Here I am sharing first half content that I have presented in the talk, keep reading if you want to understand what generators are. Slide is present here.

Warm-Up Exercise

I started with a warm up exercise, where I wrote an easy-peasy code. Here is the simple function mycount

def mycount():
    n =0
    numbers = [] # 1 get rid of
    while n < 10:
        numbers.append(n) # 3 yield
        n += 1
    return numbers # 2 rid of it

for num in count():
    print("Got number", num)

# OUTPUT

The mycount function basically returns list of numbers from 0 to 9. And then I called that function and print out each number inside that list it returned. So here we have a function that returns a list and then something (the for loop) which consumes that list; the function returns something we can loop over. Everything simple pretty much?

Now I will tweak the mycount function by adding one more print statement inside loop.

def mycount():
    n =0
    numbers = [] # 1 get rid of
    while n < 10:
        # print statement added
        print("In loop", n)
        numbers.append(n) # 3 yield
        n += 1
    return numbers # 2 rid of it

for num in count():
    print("Got number", num)

# OUTPUT

It is printing all In loop first and then all Got number. So what’s happening here is that we are making a list inside the mycount function and then immediately after we made the list, we are iterating over that list and then throwing it away. We never look it again. Whenever you see this type of scenario in your code, if there is a function returning a list, you can make that function into a generator, as long as there is no other code relay on it being a list.

Writing generator function

So to make above mycount function to return a generator instead of list, following 3 steps need to be followed:
* get rid of the empty list assignment, at line 3 in above code.
* get rid of return statement at line 9 in above code.
* change append into yield at line 7 in above code.

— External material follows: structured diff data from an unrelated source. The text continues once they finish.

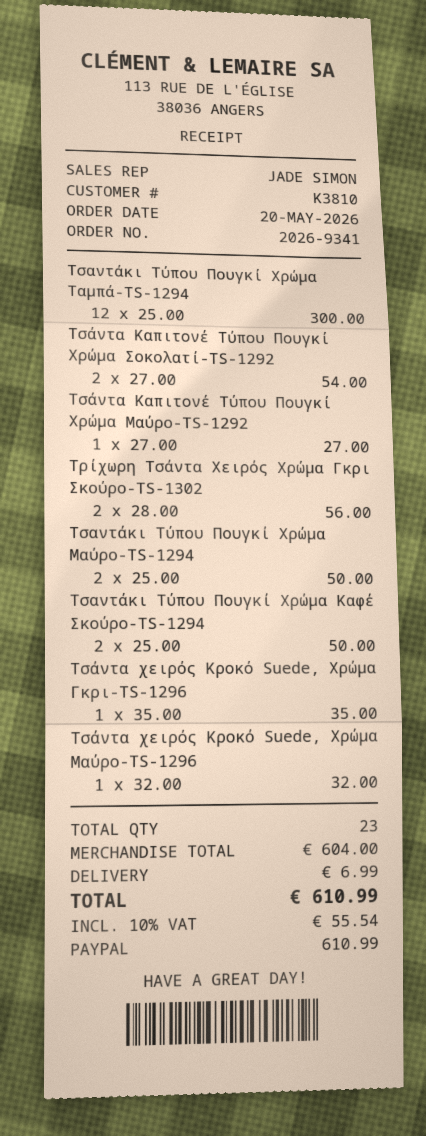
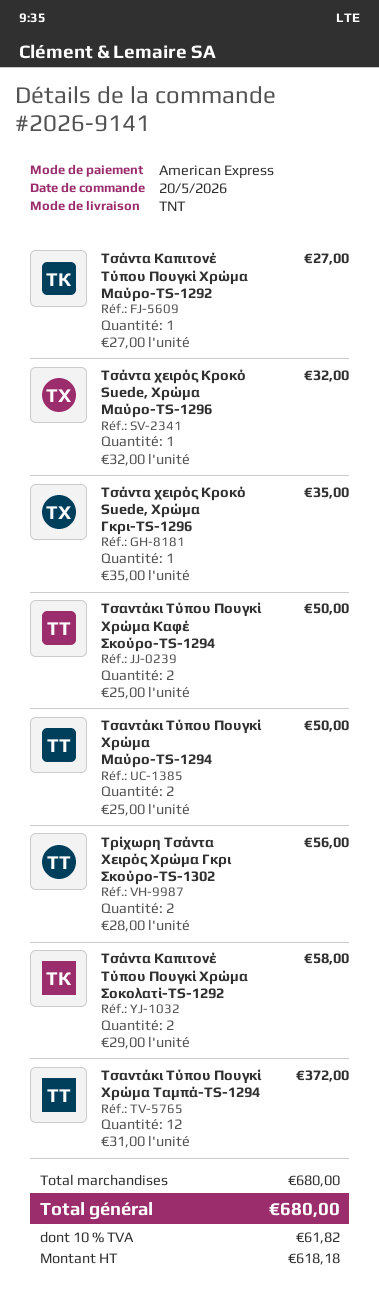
order number: 2026-9341 -> 2026-9141
payment method: PayPal -> American Express
Τσαντάκι Τύπου Πουγκί Χρώμα Ταμπά-TS-1294: 12 x 25.00 = 300.00 -> 12 x 31.00 = 372.00
Τσάντα Καπιτονέ Τύπου Πουγκί Χρώμα Σοκολατί-TS-1292: 2 x 27.00 = 54.00 -> 2 x 29.00 = 58.00
subtotal: 604.00 -> 680.00
shipping: 6.99 -> none
tax: 10% = 55.54 -> 10% = 61.82
total: 610.99 -> 680.00

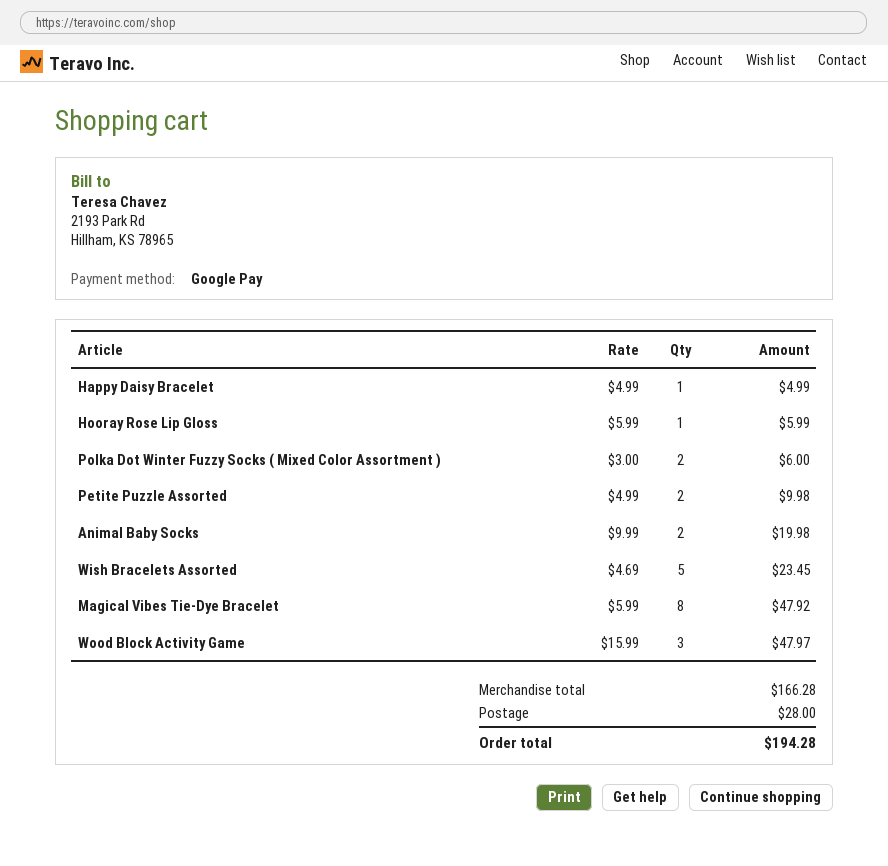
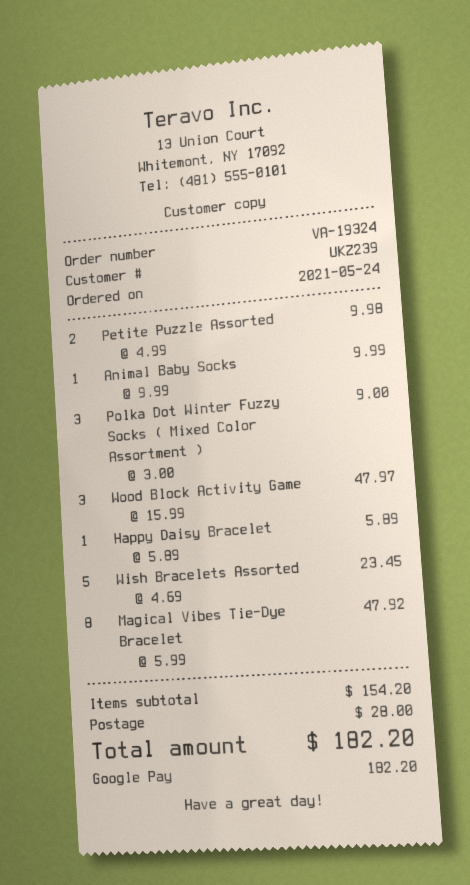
Happy Daisy Bracelet: 1 x 4.99 = 4.99 -> 1 x 5.89 = 5.89
Hooray Rose Lip Gloss: 1 x 5.99 = 5.99 -> none
Polka Dot Winter Fuzzy Socks ( Mixed Color Assortment ): 2 x 3.00 = 6.00 -> 3 x 3.00 = 9.00
Animal Baby Socks: 2 x 9.99 = 19.98 -> 1 x 9.99 = 9.99
subtotal: 166.28 -> 154.20
total: 194.28 -> 182.20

yield is a special keyword in python, that is basically means produce/generate. And it always goes along with generators, so whenever there is yield there is generator going on and wherever there is generator there is probably yield happening there.

Generator’s code

def mycount():
    n =0
    while n < 10:
        print("In loop", n)
        yield n
        n += 1

for num in count():
    print("Got number", num)

# OUTPUT

Notice the output, “In loop 0, got number 0, In loop 1, got number 1….so on”. So what happening this time, when we call generator, it starts executing mycount function and once the yield is encountered it stop executing and pause by yielding the value after yield (if any) and when we iterate again it yield value again and pause again till the time it returns.

A little, complex thing, so to understand it lets start with iterables.

Iterables

You know that we can loop over many many things in python, like we can loop over a list,like

l = [1,2,3]
for i in l:
    print(i)

it will iterate one element at a time. Similarly we can loop over a string, we can loop over a dict, a set. We are able to loop around them because all of them are iterables. Not only this, open file objects, open sockets are also iterables essentially.

So what so special about iterables?

It’s just that, that when we call them with the standard built-in iter() method, they returns iterators. And iterator is something around which we can loop over. So just keep in mind that iterable is something which returns itrerator, and iterators are very powerful. They allows us to iterate over a loop, they allows us to perform iteration one by one over and over.

we can loop around with iterator. Its a value factory, because, every time we ask it for “the next” value (in next iteration), it knows how to compute it and that’s what it gives back to us. Every iterator have a built-in method, next(), when we call that next(), method it returns the next value of the iterator, if there are no more values it raises StopIteration exception. And thats how for loop works in Python (under the hood).

Generators are Iterators

But why was we talking about iterators? We are suppose to talk about generators! Well, because generators are a special type of iterators. They simplifies the creation of iterators. And since a generator is an iterator, it can be loop over with. Thus in our example of warm up exercise, we were able to iterate via a generator object.

yield is the keyword, which is used to create a generator function, any function which have yield keyword inside it is a generator function. Generators are also known is lazy factories, because they don’t store any value in memory, whenever we ask for a value they compute it and simply give it back to the calling environment. They don’t keep values computed in advance.

So our function from warm up exercise, mycount() is now a generator function which returns a generator object (a lazy factory). But that’s not the only way of creating a generator object. We can also create a generator with generator expressions, its very similar to list comprehensions but instead of square bracket, to create generate object simple use round brackets.